» WORK ITEM
Without altering a word, return the records below, but exclude the pictures.

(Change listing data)
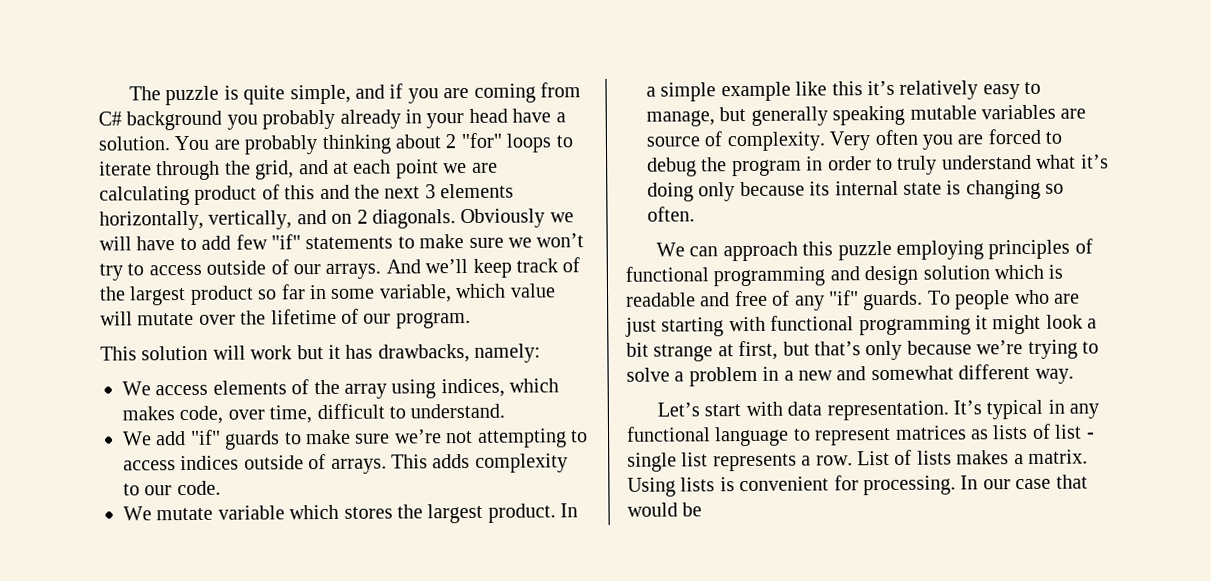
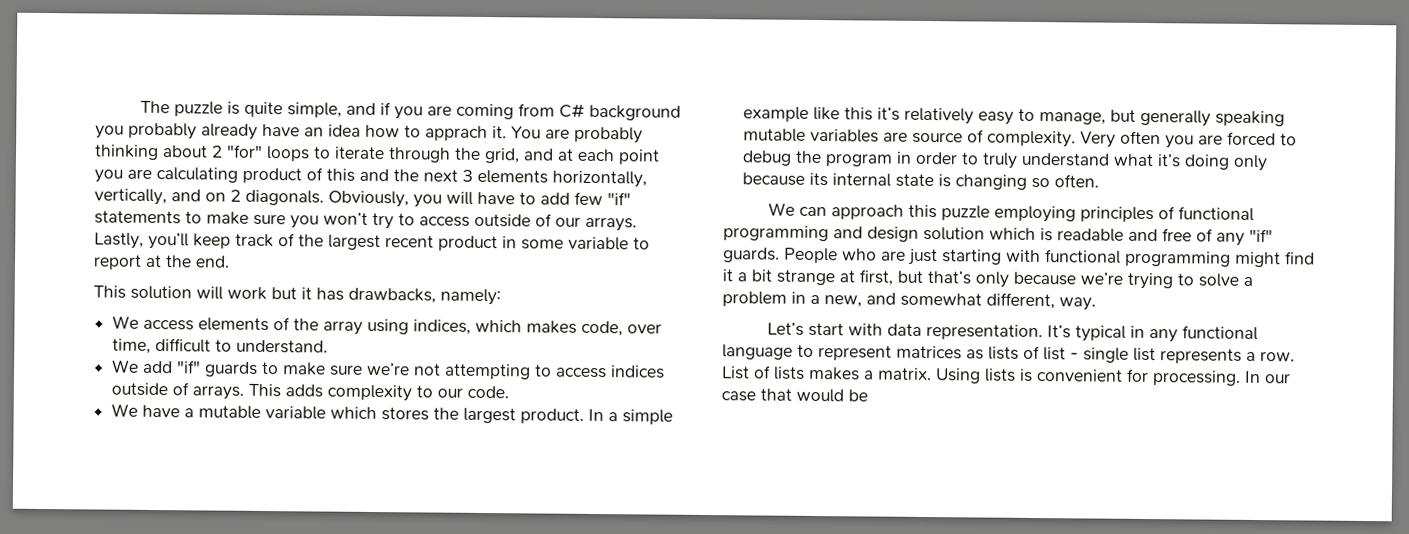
- The puzzle is quite simple, and if you are coming from C# background you probably already in your head have a solution.
+ The puzzle is quite simple, and if you are coming from C# background you probably already have an idea how to apprach it.
- You are probably thinking about 2 "for" loops to iterate through the grid, and at each point we are calculating product of this and the next 3 elements horizontally, vertically, and on 2 diagonals.
+ You are probably thinking about 2 "for" loops to iterate through the grid, and at each point you are calculating product of this and the next 3 elements horizontally, vertically, and on 2 diagonals.
- Obviously we will have to add few "if" statements to make sure we won’t try to access outside of our arrays.
+ Obviously, you will have to add few "if" statements to make sure you won’t try to access outside of our arrays.
- And we’ll keep track of the largest product so far in some variable, which value will mutate over the lifetime of our program.
+ Lastly, you’ll keep track of the largest recent product in some variable to report at the end.
- We mutate variable which stores the largest product.
+ We have a mutable variable which stores the largest product.
- To people who are just starting with functional programming it might look a bit strange at first, but that’s only because we’re trying to solve a problem in a new and somewhat different way.
+ People who are just starting with functional programming might find it a bit strange at first, but that’s only because we’re trying to solve a problem in a new, and somewhat different, way.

» WORKED SOLUTION
- The puzzle is quite simple, and if you are coming from C# background you probably already in your head have a solution.
+ The puzzle is quite simple, and if you are coming from C# background you probably already have an idea how to apprach it.
- You are probably thinking about 2 "for" loops to iterate through the grid, and at each point we are calculating product of this and the next 3 elements horizontally, vertically, and on 2 diagonals.
+ You are probably thinking about 2 "for" loops to iterate through the grid, and at each point you are calculating product of this and the next 3 elements horizontally, vertically, and on 2 diagonals.
- Obviously we will have to add few "if" statements to make sure we won’t try to access outside of our arrays.
+ Obviously, you will have to add few "if" statements to make sure you won’t try to access outside of our arrays.
- And we’ll keep track of the largest product so far in some variable, which value will mutate over the lifetime of our program.
+ Lastly, you’ll keep track of the largest recent product in some variable to report at the end.
- We mutate variable which stores the largest product.
+ We have a mutable variable which stores the largest product.
- To people who are just starting with functional programming it might look a bit strange at first, but that’s only because we’re trying to solve a problem in a new and somewhat different way.
+ People who are just starting with functional programming might find it a bit strange at first, but that’s only because we’re trying to solve a problem in a new, and somewhat different, way.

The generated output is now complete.